The German government no longer expects economic growth this year, according to which the gross domestic product (GDP) will fall by 0.2 percent. Economy Minister Robert Habeck announced this at a press conference today. Chancellor Olaf Scholz’s cabinet originally expected growth of 0.3 percent. The German economy recorded a decline last year as well.
Germany will return to growth in the coming year, with GDP expected to grow by 1.1 percent, according to the updated outlook. In the spring, the government predicted one percent growth for next year. For the year 2025, the cabinet now expects growth in household consumption as well as a strengthening of the export of industrial products abroad. The Ministry of Economy also published an outlook for the year 2026, when, according to it, GDP growth should reach 1.6 percent.
Inflation is expected to slow to 2.2 percent this year, 2.0 percent next year and 1.9 percent the year after, according to the German government’s expectations. Last year it was 5.9 percent.
The German economy is the largest in Europe and many Czech companies depend on it. But it is troubled by the weakening of the industrial sector due to the stoppage of natural gas supplies from Russia after the invasion of Russian troops in Ukraine, as well as weak demand in China and the difficulties of the automotive industry in connection with the transition to electric cars.
At the end of September, the leading German economic institutes also worsened the outlook for the development of the German economy for this year.
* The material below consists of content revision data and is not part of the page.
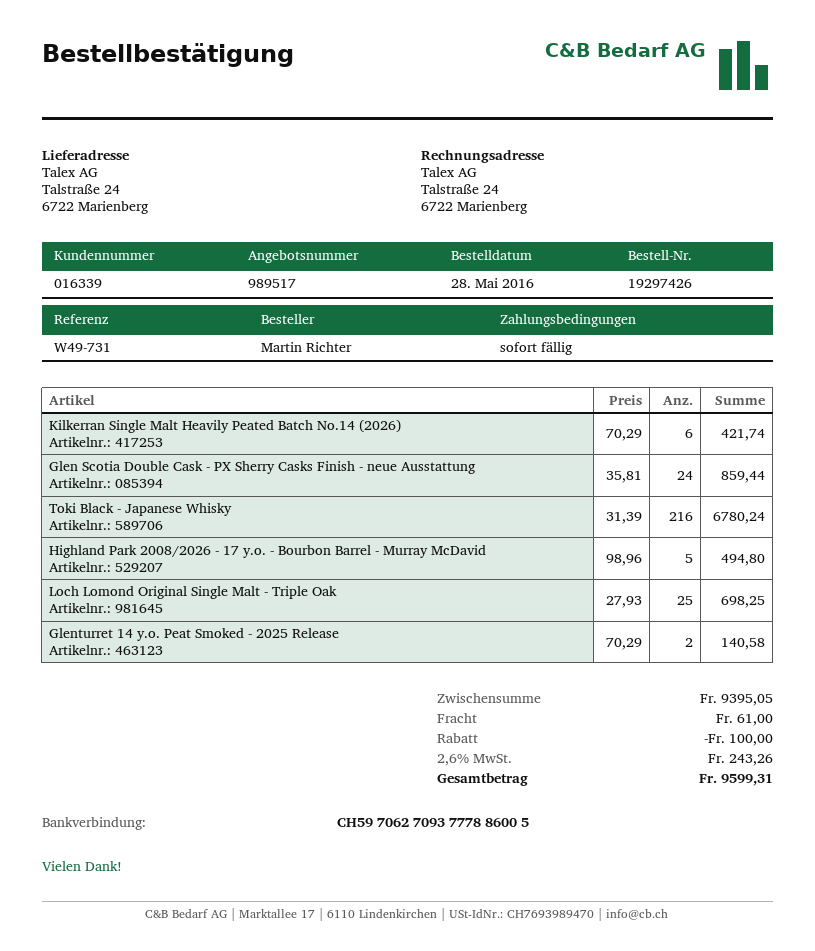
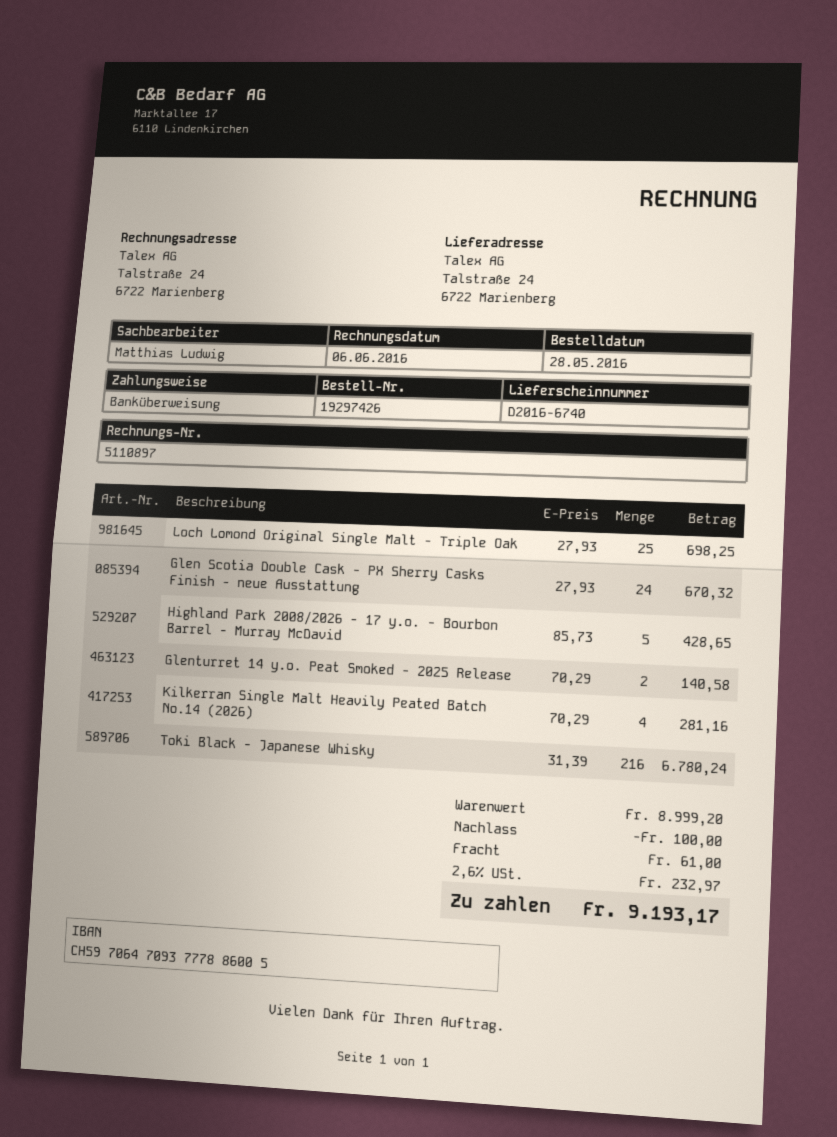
bank account: CH5970627093777886005 -> CH5970647093777886005
Kilkerran Single Malt Heavily Peated Batch No.14 (2026): 6 x 70.29 = 421.74 -> 4 x 70.29 = 281.16
Glen Scotia Double Cask - PX Sherry Casks Finish - neue Ausstattung: 24 x 35.81 = 859.44 -> 24 x 27.93 = 670.32
Highland Park 2008/2026 - 17 y.o. - Bourbon Barrel - Murray McDavid: 5 x 98.96 = 494.80 -> 5 x 85.73 = 428.65
subtotal: 9395.05 -> 8999.20
tax: 2.6% = 243.26 -> 2.6% = 232.97
total: 9599.31 -> 9193.17

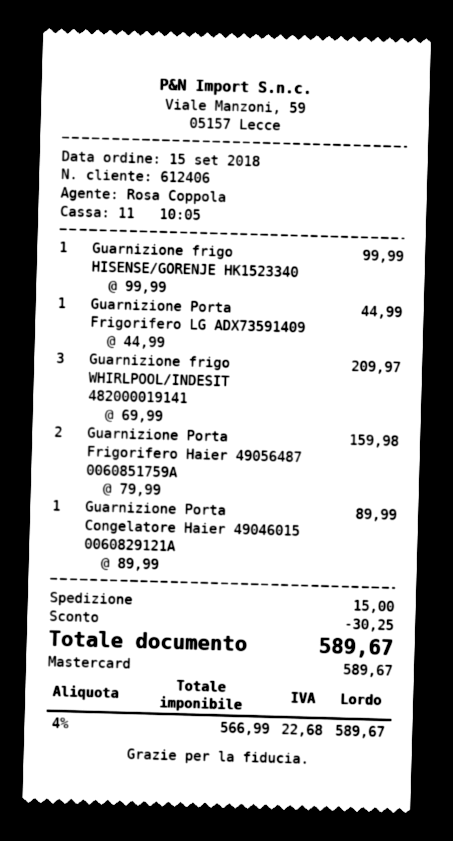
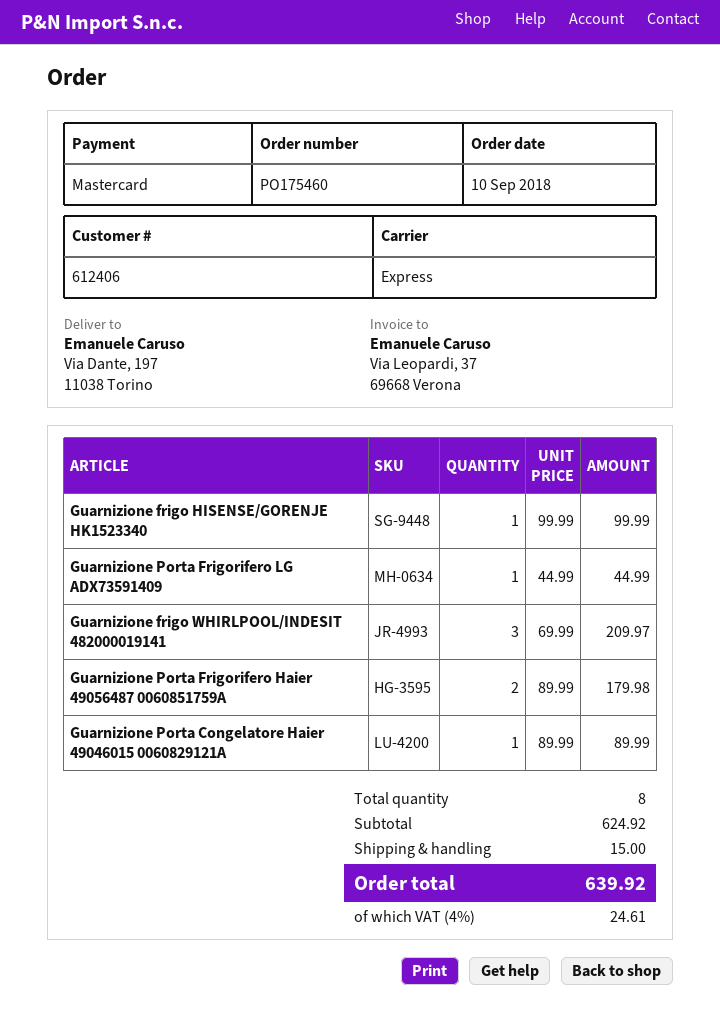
order date: 2018-09-15 -> 2018-09-10
Guarnizione Porta Frigorifero Haier 49056487 0060851759A: 2 x 79.99 = 159.98 -> 2 x 89.99 = 179.98
discount: 30.25 -> none
tax: 4% = 22.68 -> 4% = 24.61
total: 589.67 -> 639.92

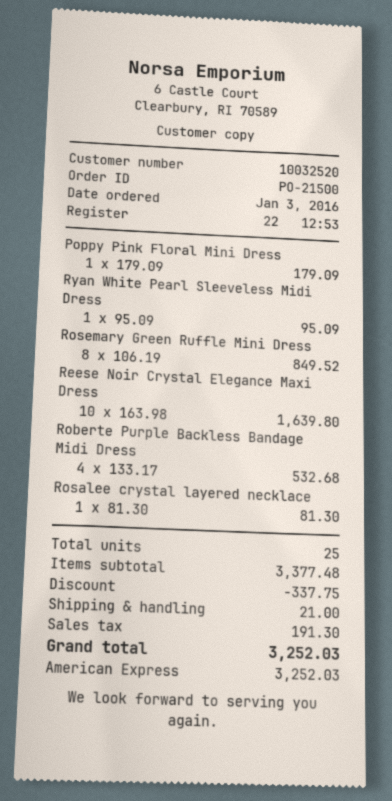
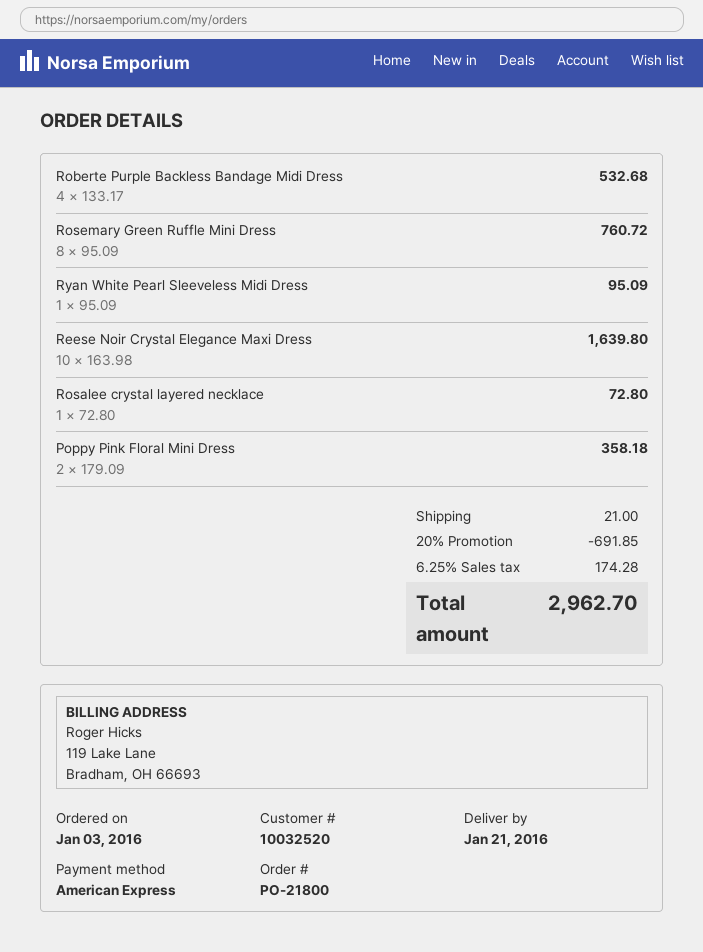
order number: PO-21500 -> PO-21800
Poppy Pink Floral Mini Dress: 1 x 179.09 = 179.09 -> 2 x 179.09 = 358.18
Rosemary Green Ruffle Mini Dress: 8 x 106.19 = 849.52 -> 8 x 95.09 = 760.72
Rosalee crystal layered necklace: 1 x 81.30 = 81.30 -> 1 x 72.80 = 72.80
discount: 337.75 -> 691.85
tax: 191.30 -> 174.28
total: 3252.03 -> 2962.70

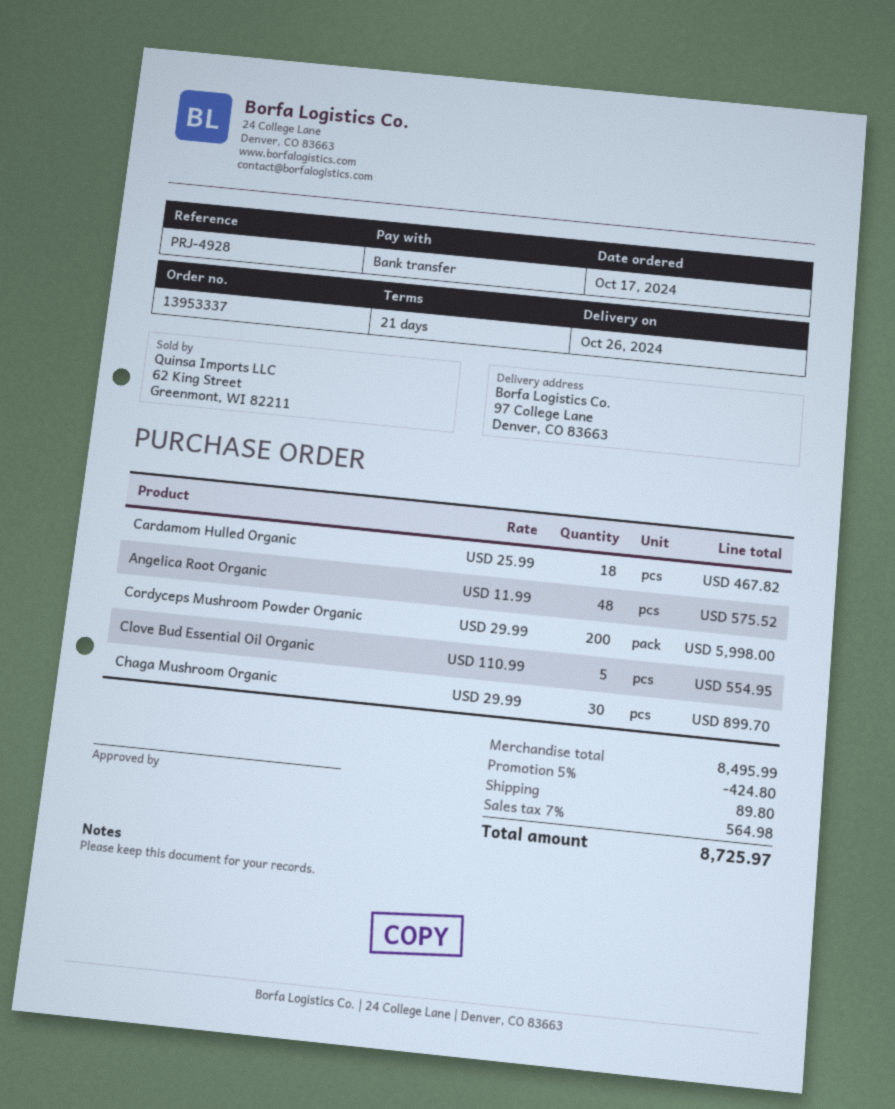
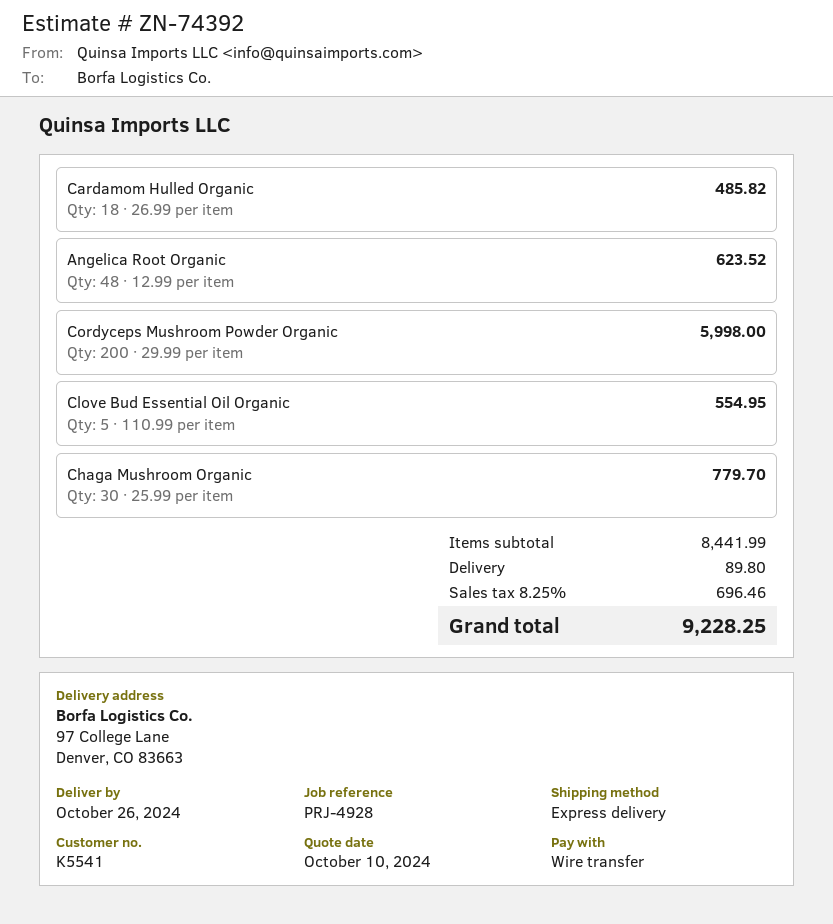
Cardamom Hulled Organic: 18 x 25.99 = 467.82 -> 18 x 26.99 = 485.82
Angelica Root Organic: 48 x 11.99 = 575.52 -> 48 x 12.99 = 623.52
Chaga Mushroom Organic: 30 x 29.99 = 899.70 -> 30 x 25.99 = 779.70
subtotal: 8495.99 -> 8441.99
discount: 5% = 424.80 -> none
tax: 7% = 564.98 -> 8.25% = 696.46
total: 8725.97 -> 9228.25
According to them, GDP will decrease by 0.1 percent. Last year, the German economy contracted by 0.3 percent, and its performance was the weakest of all eurozone countries. For the next two years, the institutes predict only a weak recovery – next year, according to them, the economy will grow by 0.8 percent and the following year by 1.3 percent.
If the forecast comes true, Germany will become the only country in the group of economically advanced G7 states to record an economic decline this year, Reuters reported. No other G7 country is currently expecting a drop in GDP this year.
However, at the press conference, Habeck looked at the further development of the German economy with optimism. Currently, according to him, the “economic framework conditions” are not satisfactory. “But we will free ourselves from it and work it out,” he added. At the same time, he emphasized that the German economy is struggling with a number of uncertainties, including geopolitical ones, such as the wars in Ukraine and the Gaza Strip.
The German government is preparing measures to support the economy, the so-called growth package. “If it is brought to life, and indeed in its entirety, the economy will grow faster, more people will go to work again,” Habeck said today. The federal government fears that some of the measures of the growth package will be blocked in the Federal Council by the state governments led by the conservative CDU/CSU. At the federal level, the CDU/CSU is in opposition and is preparing for parliamentary elections scheduled for September next year. The Federal Council is a chamber of parliament representing the interests of the individual federal states.
However, according to economic associations, the planned measures of the growth package are not sufficient. The unions demand deeper reforms and complain, among other things, that in international comparison Germany has high energy prices, a heavy bureaucratic burden and an increasing shortage of skilled labor.